# EXCERPTED DATA:
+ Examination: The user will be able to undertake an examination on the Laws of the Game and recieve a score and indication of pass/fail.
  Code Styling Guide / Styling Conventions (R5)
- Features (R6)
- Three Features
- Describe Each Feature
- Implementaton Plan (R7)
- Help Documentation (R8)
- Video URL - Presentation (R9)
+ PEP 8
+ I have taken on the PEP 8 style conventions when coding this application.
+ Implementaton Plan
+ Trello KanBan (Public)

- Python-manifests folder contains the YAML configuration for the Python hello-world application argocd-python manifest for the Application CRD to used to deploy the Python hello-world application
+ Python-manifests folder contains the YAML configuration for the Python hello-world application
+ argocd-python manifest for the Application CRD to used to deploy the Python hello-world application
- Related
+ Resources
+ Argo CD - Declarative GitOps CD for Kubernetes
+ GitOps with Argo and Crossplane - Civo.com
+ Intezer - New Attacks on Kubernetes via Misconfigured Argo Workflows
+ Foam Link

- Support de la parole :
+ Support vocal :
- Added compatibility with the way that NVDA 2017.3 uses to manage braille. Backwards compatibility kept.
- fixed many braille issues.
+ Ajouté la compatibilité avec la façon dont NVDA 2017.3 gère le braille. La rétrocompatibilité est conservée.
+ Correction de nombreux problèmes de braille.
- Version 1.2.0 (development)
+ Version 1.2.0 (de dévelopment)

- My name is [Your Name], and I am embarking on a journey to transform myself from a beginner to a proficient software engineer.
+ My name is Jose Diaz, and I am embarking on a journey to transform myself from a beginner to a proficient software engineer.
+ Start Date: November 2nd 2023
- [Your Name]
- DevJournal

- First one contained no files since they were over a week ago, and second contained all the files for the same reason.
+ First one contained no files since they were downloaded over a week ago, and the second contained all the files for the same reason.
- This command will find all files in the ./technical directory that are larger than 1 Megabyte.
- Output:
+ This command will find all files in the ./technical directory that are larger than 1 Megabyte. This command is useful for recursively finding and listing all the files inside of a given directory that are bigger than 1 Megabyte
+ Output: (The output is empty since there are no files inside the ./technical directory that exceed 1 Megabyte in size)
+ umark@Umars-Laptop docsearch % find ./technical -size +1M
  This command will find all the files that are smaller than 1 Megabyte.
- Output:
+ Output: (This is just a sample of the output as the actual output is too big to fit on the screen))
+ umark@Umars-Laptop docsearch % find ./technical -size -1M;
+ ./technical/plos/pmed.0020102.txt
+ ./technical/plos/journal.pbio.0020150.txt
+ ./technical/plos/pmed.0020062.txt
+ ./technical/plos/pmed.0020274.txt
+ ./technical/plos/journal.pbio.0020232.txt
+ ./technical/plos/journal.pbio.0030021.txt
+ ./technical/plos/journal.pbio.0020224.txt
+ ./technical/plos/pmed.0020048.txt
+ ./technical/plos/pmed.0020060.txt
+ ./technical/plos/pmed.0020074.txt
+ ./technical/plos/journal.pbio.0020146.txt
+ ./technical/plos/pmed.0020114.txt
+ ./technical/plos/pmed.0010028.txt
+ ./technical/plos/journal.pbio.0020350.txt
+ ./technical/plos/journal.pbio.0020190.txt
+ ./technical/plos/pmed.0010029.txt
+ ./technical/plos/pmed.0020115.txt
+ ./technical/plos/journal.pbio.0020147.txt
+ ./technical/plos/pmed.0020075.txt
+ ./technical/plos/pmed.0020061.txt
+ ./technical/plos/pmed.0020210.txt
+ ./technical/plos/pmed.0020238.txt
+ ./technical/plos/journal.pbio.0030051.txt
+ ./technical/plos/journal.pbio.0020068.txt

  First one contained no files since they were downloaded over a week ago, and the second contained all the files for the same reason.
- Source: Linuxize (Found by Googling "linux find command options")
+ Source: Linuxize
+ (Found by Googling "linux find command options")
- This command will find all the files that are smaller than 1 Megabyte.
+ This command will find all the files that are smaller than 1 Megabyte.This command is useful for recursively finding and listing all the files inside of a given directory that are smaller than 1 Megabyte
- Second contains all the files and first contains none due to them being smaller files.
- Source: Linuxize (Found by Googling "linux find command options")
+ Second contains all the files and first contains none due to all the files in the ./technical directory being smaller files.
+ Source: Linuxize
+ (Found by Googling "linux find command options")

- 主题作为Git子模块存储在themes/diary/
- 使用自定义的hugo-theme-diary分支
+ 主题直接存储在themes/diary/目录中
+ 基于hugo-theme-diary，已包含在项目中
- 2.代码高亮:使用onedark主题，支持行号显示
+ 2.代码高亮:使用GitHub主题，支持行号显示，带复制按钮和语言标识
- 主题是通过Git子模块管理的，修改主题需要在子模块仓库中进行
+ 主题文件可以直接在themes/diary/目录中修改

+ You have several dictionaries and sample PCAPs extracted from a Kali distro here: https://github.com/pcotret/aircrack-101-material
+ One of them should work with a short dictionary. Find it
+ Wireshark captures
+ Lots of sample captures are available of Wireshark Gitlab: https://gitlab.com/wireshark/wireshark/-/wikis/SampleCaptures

# PROBLEM STATEMENT:
Transcribe the full set of records precisely.

# SOLUTION TO THIS TASK:
+ Examination: The user will be able to undertake an examination on the Laws of the Game and recieve a score and indication of pass/fail.
  Code Styling Guide / Styling Conventions (R5)
- Features (R6)
- Three Features
- Describe Each Feature
- Implementaton Plan (R7)
- Help Documentation (R8)
- Video URL - Presentation (R9)
+ PEP 8
+ I have taken on the PEP 8 style conventions when coding this application.
+ Implementaton Plan
+ Trello KanBan (Public)

- Python-manifests folder contains the YAML configuration for the Python hello-world application argocd-python manifest for the Application CRD to used to deploy the Python hello-world application
+ Python-manifests folder contains the YAML configuration for the Python hello-world application
+ argocd-python manifest for the Application CRD to used to deploy the Python hello-world application
- Related
+ Resources
+ Argo CD - Declarative GitOps CD for Kubernetes
+ GitOps with Argo and Crossplane - Civo.com
+ Intezer - New Attacks on Kubernetes via Misconfigured Argo Workflows
+ Foam Link

- Support de la parole :
+ Support vocal :
- Added compatibility with the way that NVDA 2017.3 uses to manage braille. Backwards compatibility kept.
- fixed many braille issues.
+ Ajouté la compatibilité avec la façon dont NVDA 2017.3 gère le braille. La rétrocompatibilité est conservée.
+ Correction de nombreux problèmes de braille.
- Version 1.2.0 (development)
+ Version 1.2.0 (de dévelopment)

- My name is [Your Name], and I am embarking on a journey to transform myself from a beginner to a proficient software engineer.
+ My name is Jose Diaz, and I am embarking on a journey to transform myself from a beginner to a proficient software engineer.
+ Start Date: November 2nd 2023
- [Your Name]
- DevJournal

- First one contained no files since they were over a week ago, and second contained all the files for the same reason.
+ First one contained no files since they were downloaded over a week ago, and the second contained all the files for the same reason.
- This command will find all files in the ./technical directory that are larger than 1 Megabyte.
- Output:
+ This command will find all files in the ./technical directory that are larger than 1 Megabyte. This command is useful for recursively finding and listing all the files inside of a given directory that are bigger than 1 Megabyte
+ Output: (The output is empty since there are no files inside the ./technical directory that exceed 1 Megabyte in size)
+ umark@Umars-Laptop docsearch % find ./technical -size +1M
  This command will find all the files that are smaller than 1 Megabyte.
- Output:
+ Output: (This is just a sample of the output as the actual output is too big to fit on the screen))
+ umark@Umars-Laptop docsearch % find ./technical -size -1M;
+ ./technical/plos/pmed.0020102.txt
+ ./technical/plos/journal.pbio.0020150.txt
+ ./technical/plos/pmed.0020062.txt
+ ./technical/plos/pmed.0020274.txt
+ ./technical/plos/journal.pbio.0020232.txt
+ ./technical/plos/journal.pbio.0030021.txt
+ ./technical/plos/journal.pbio.0020224.txt
+ ./technical/plos/pmed.0020048.txt
+ ./technical/plos/pmed.0020060.txt
+ ./technical/plos/pmed.0020074.txt
+ ./technical/plos/journal.pbio.0020146.txt
+ ./technical/plos/pmed.0020114.txt
+ ./technical/plos/pmed.0010028.txt
+ ./technical/plos/journal.pbio.0020350.txt
+ ./technical/plos/journal.pbio.0020190.txt
+ ./technical/plos/pmed.0010029.txt
+ ./technical/plos/pmed.0020115.txt
+ ./technical/plos/journal.pbio.0020147.txt
+ ./technical/plos/pmed.0020075.txt
+ ./technical/plos/pmed.0020061.txt
+ ./technical/plos/pmed.0020210.txt
+ ./technical/plos/pmed.0020238.txt
+ ./technical/plos/journal.pbio.0030051.txt
+ ./technical/plos/journal.pbio.0020068.txt

  First one contained no files since they were downloaded over a week ago, and the second contained all the files for the same reason.
- Source: Linuxize (Found by Googling "linux find command options")
+ Source: Linuxize
+ (Found by Googling "linux find command options")
- This command will find all the files that are smaller than 1 Megabyte.
+ This command will find all the files that are smaller than 1 Megabyte.This command is useful for recursively finding and listing all the files inside of a given directory that are smaller than 1 Megabyte
- Second contains all the files and first contains none due to them being smaller files.
- Source: Linuxize (Found by Googling "linux find command options")
+ Second contains all the files and first contains none due to all the files in the ./technical directory being smaller files.
+ Source: Linuxize
+ (Found by Googling "linux find command options")

- 主题作为Git子模块存储在themes/diary/
- 使用自定义的hugo-theme-diary分支
+ 主题直接存储在themes/diary/目录中
+ 基于hugo-theme-diary，已包含在项目中
- 2.代码高亮:使用onedark主题，支持行号显示
+ 2.代码高亮:使用GitHub主题，支持行号显示，带复制按钮和语言标识
- 主题是通过Git子模块管理的，修改主题需要在子模块仓库中进行
+ 主题文件可以直接在themes/diary/目录中修改

+ You have several dictionaries and sample PCAPs extracted from a Kali distro here: https://github.com/pcotret/aircrack-101-material
+ One of them should work with a short dictionary. Find it
+ Wireshark captures
+ Lots of sample captures are available of Wireshark Gitlab: https://gitlab.com/wireshark/wireshark/-/wikis/SampleCaptures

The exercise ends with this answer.